• **TASK STATEMENT**: Leave the pictures out. Retype exactly the lines below from the one containing "html: <div>PRODUCT PREPARATION" through the one containing "text-align: center ->", and no others.

• **SUPPLIED MATERIAL**:

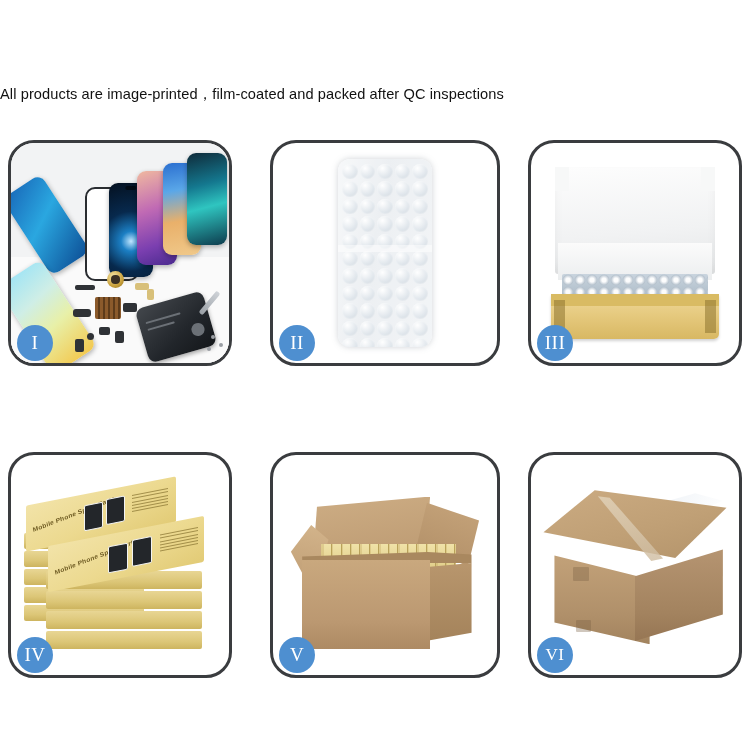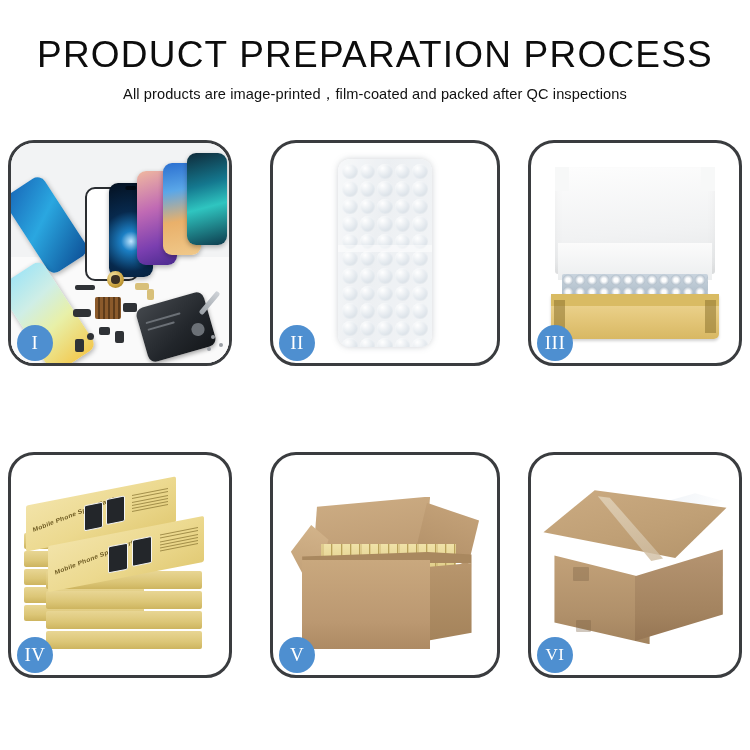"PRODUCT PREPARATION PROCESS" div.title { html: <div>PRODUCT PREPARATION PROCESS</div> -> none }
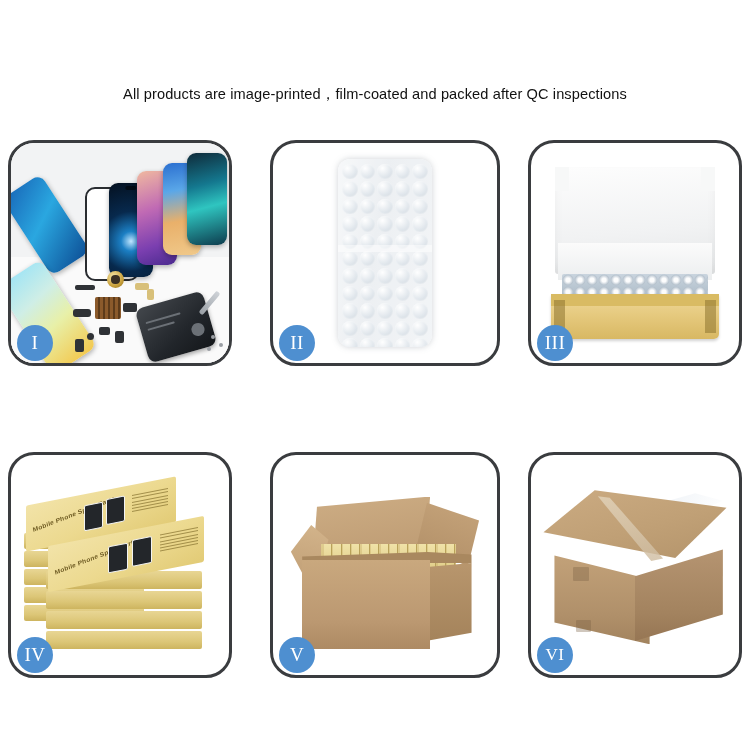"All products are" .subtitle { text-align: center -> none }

==

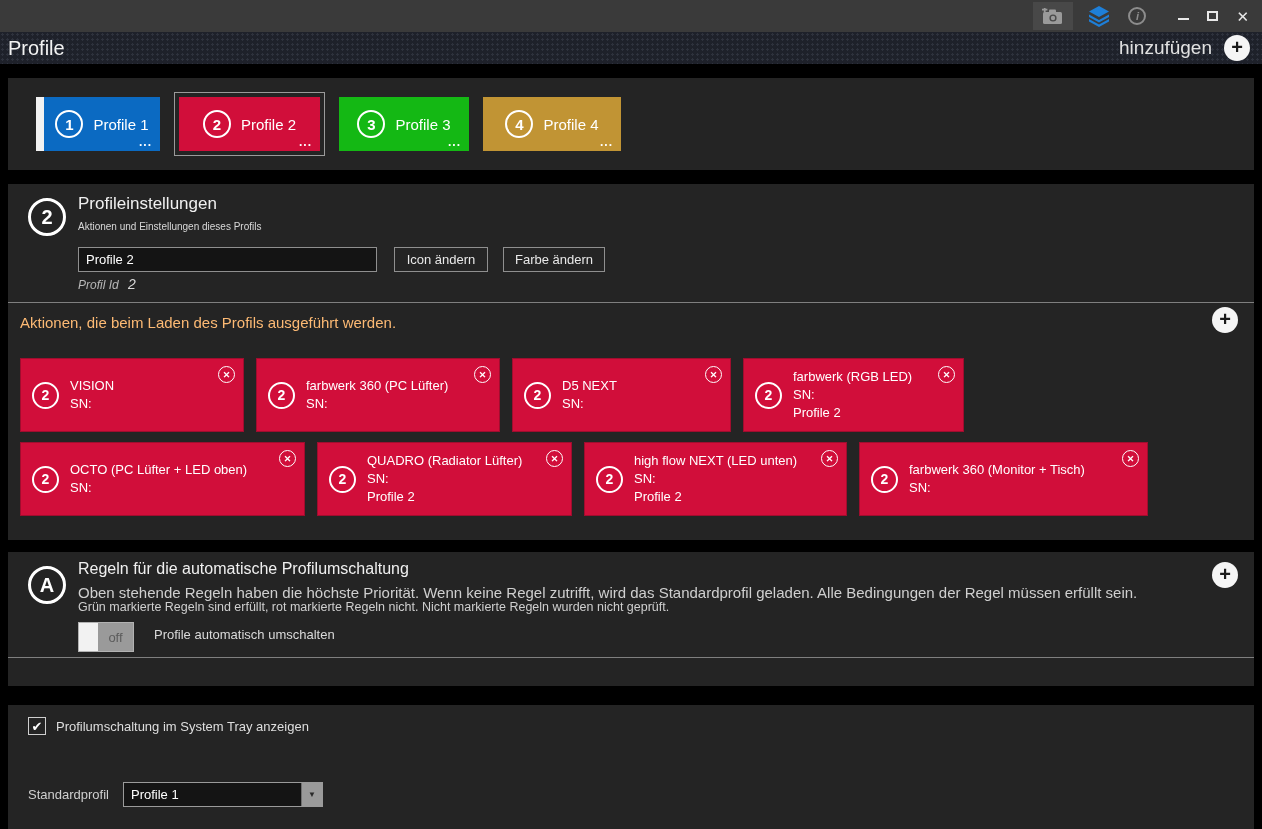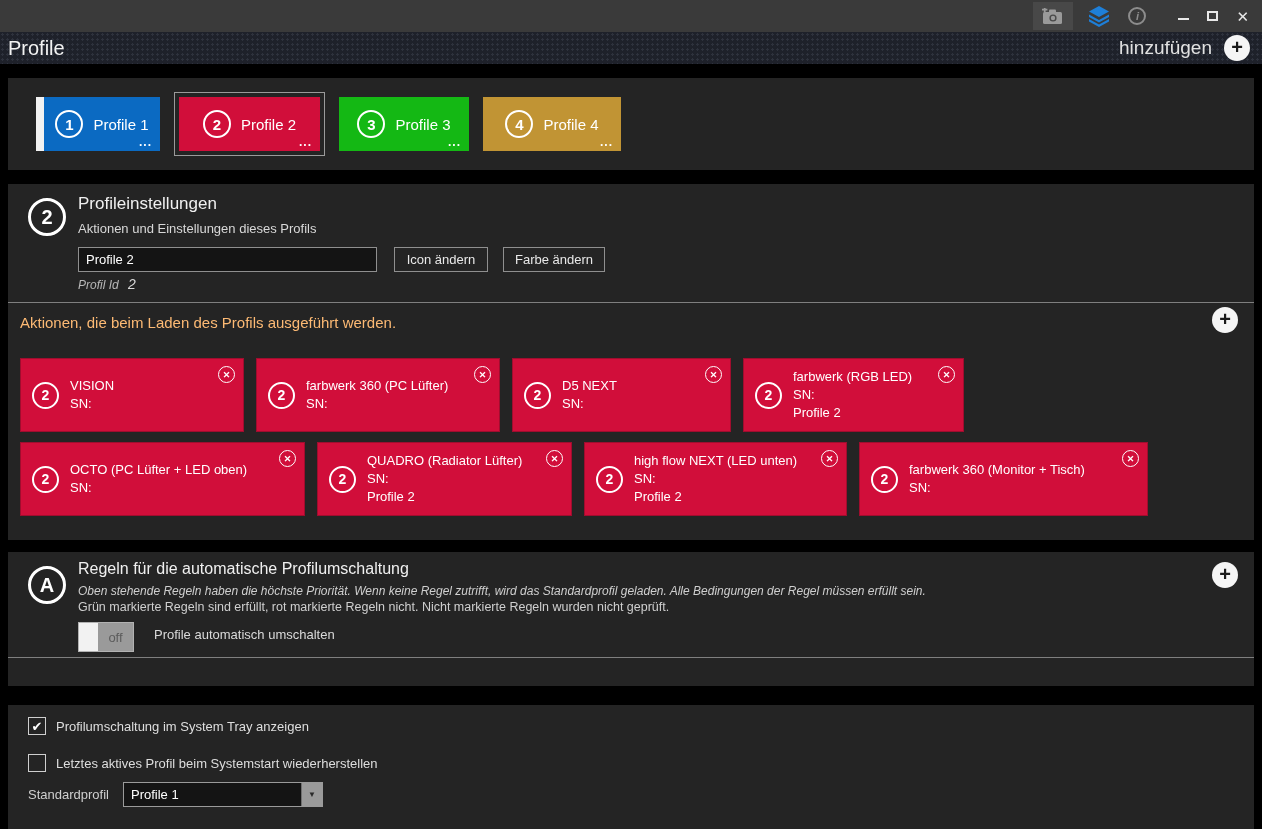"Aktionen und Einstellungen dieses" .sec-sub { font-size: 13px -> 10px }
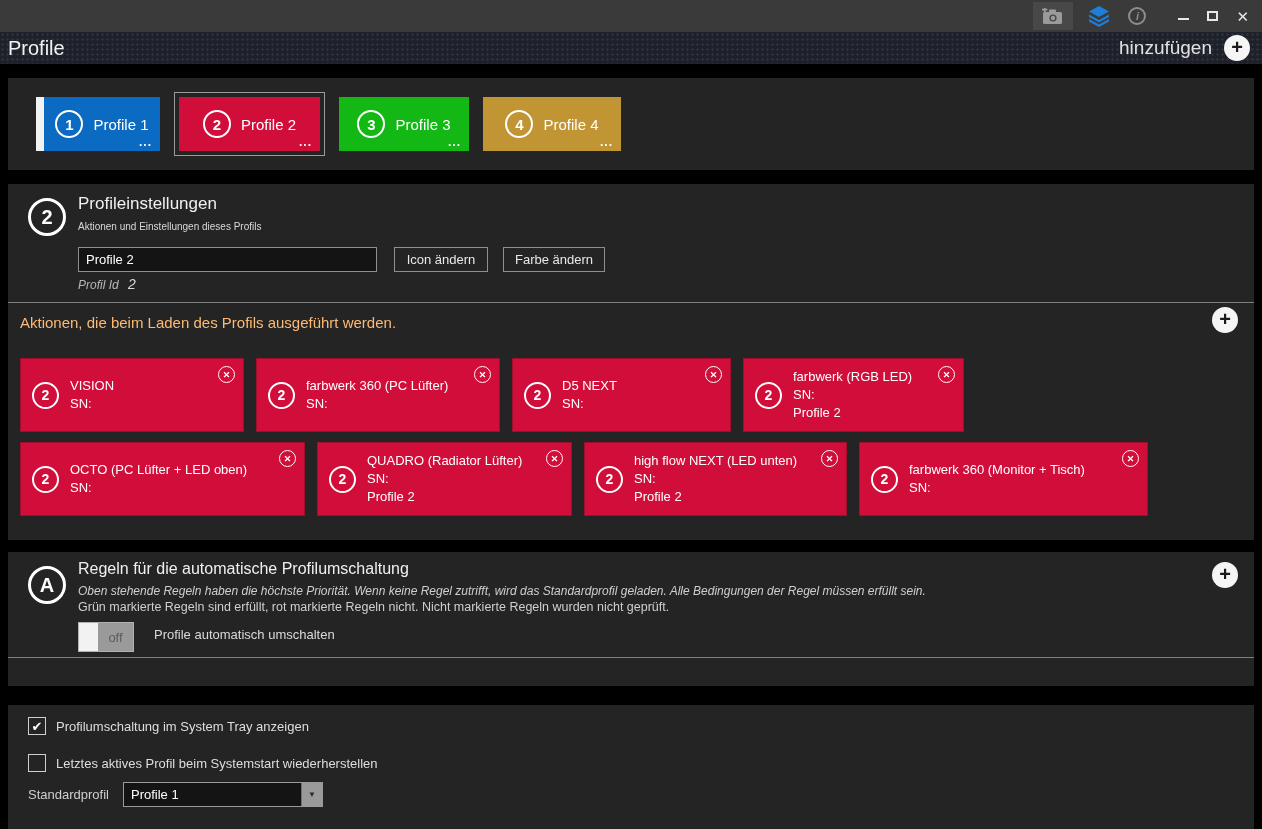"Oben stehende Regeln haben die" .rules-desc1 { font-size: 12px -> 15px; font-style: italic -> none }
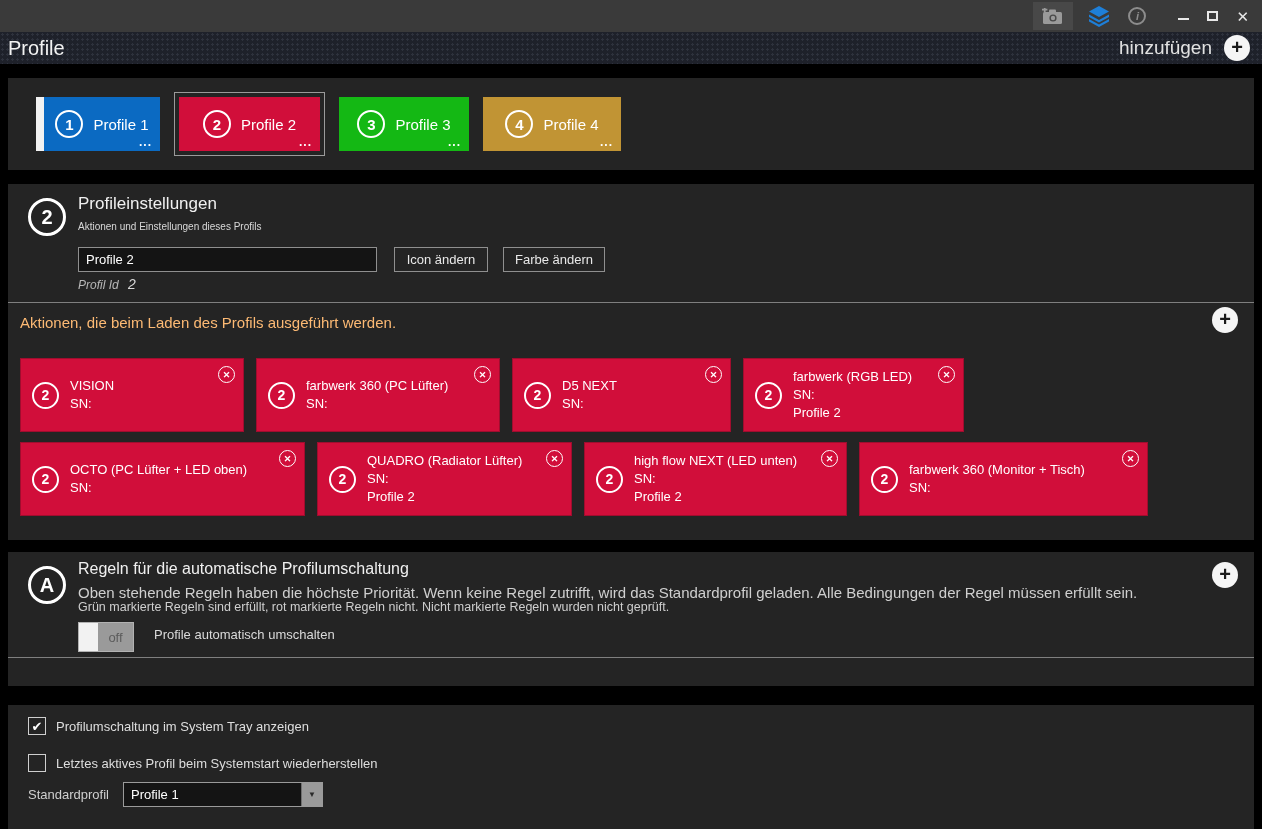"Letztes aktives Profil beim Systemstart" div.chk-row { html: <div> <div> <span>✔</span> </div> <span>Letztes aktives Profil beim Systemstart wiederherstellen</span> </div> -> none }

==

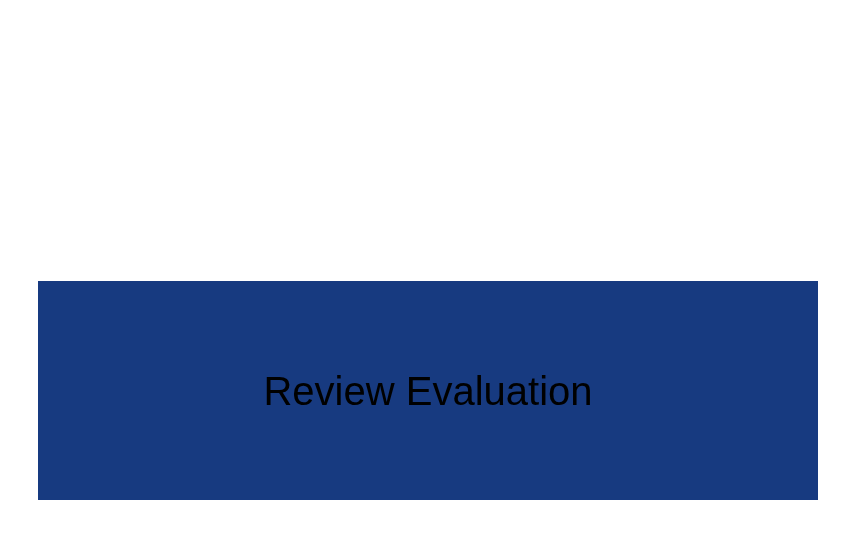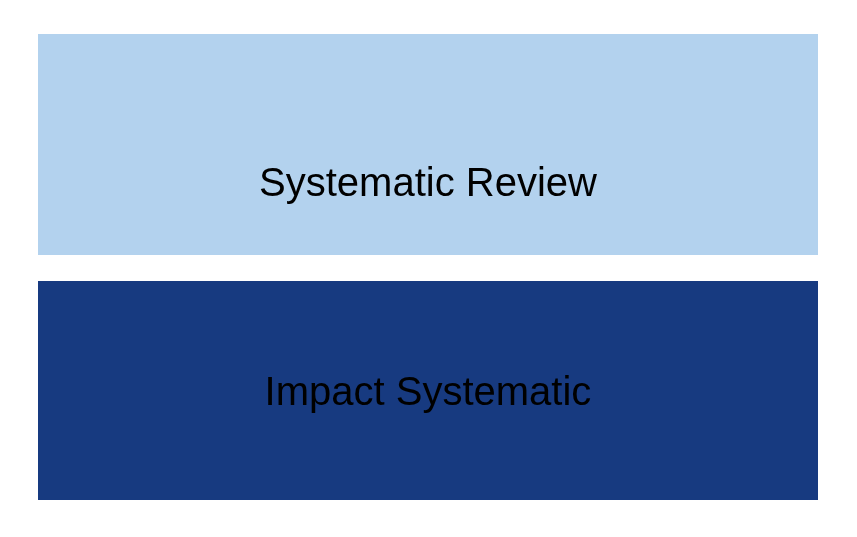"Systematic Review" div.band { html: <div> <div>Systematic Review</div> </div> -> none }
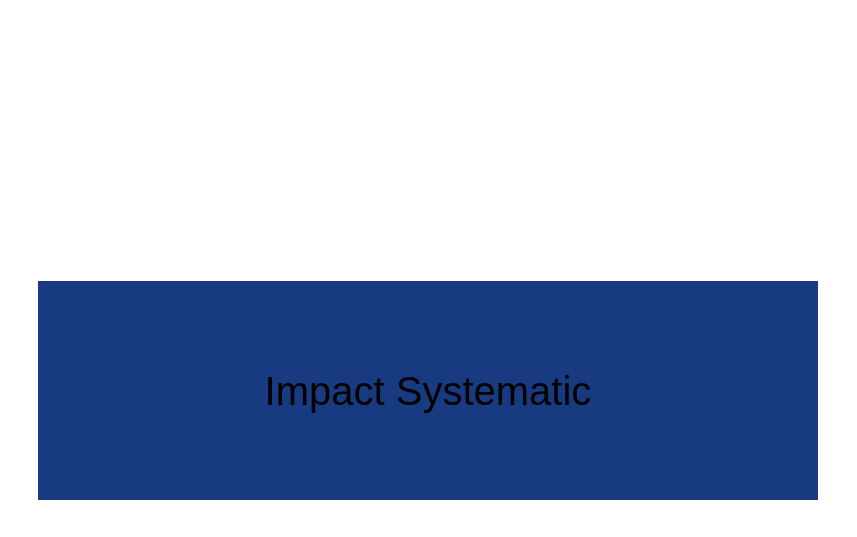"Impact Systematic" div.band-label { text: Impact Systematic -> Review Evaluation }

• **RESPONSE TO THIS EXERCISE**:
"PRODUCT PREPARATION PROCESS" div.title { html: <div>PRODUCT PREPARATION PROCESS</div> -> none }
"All products are" .subtitle { text-align: center -> none }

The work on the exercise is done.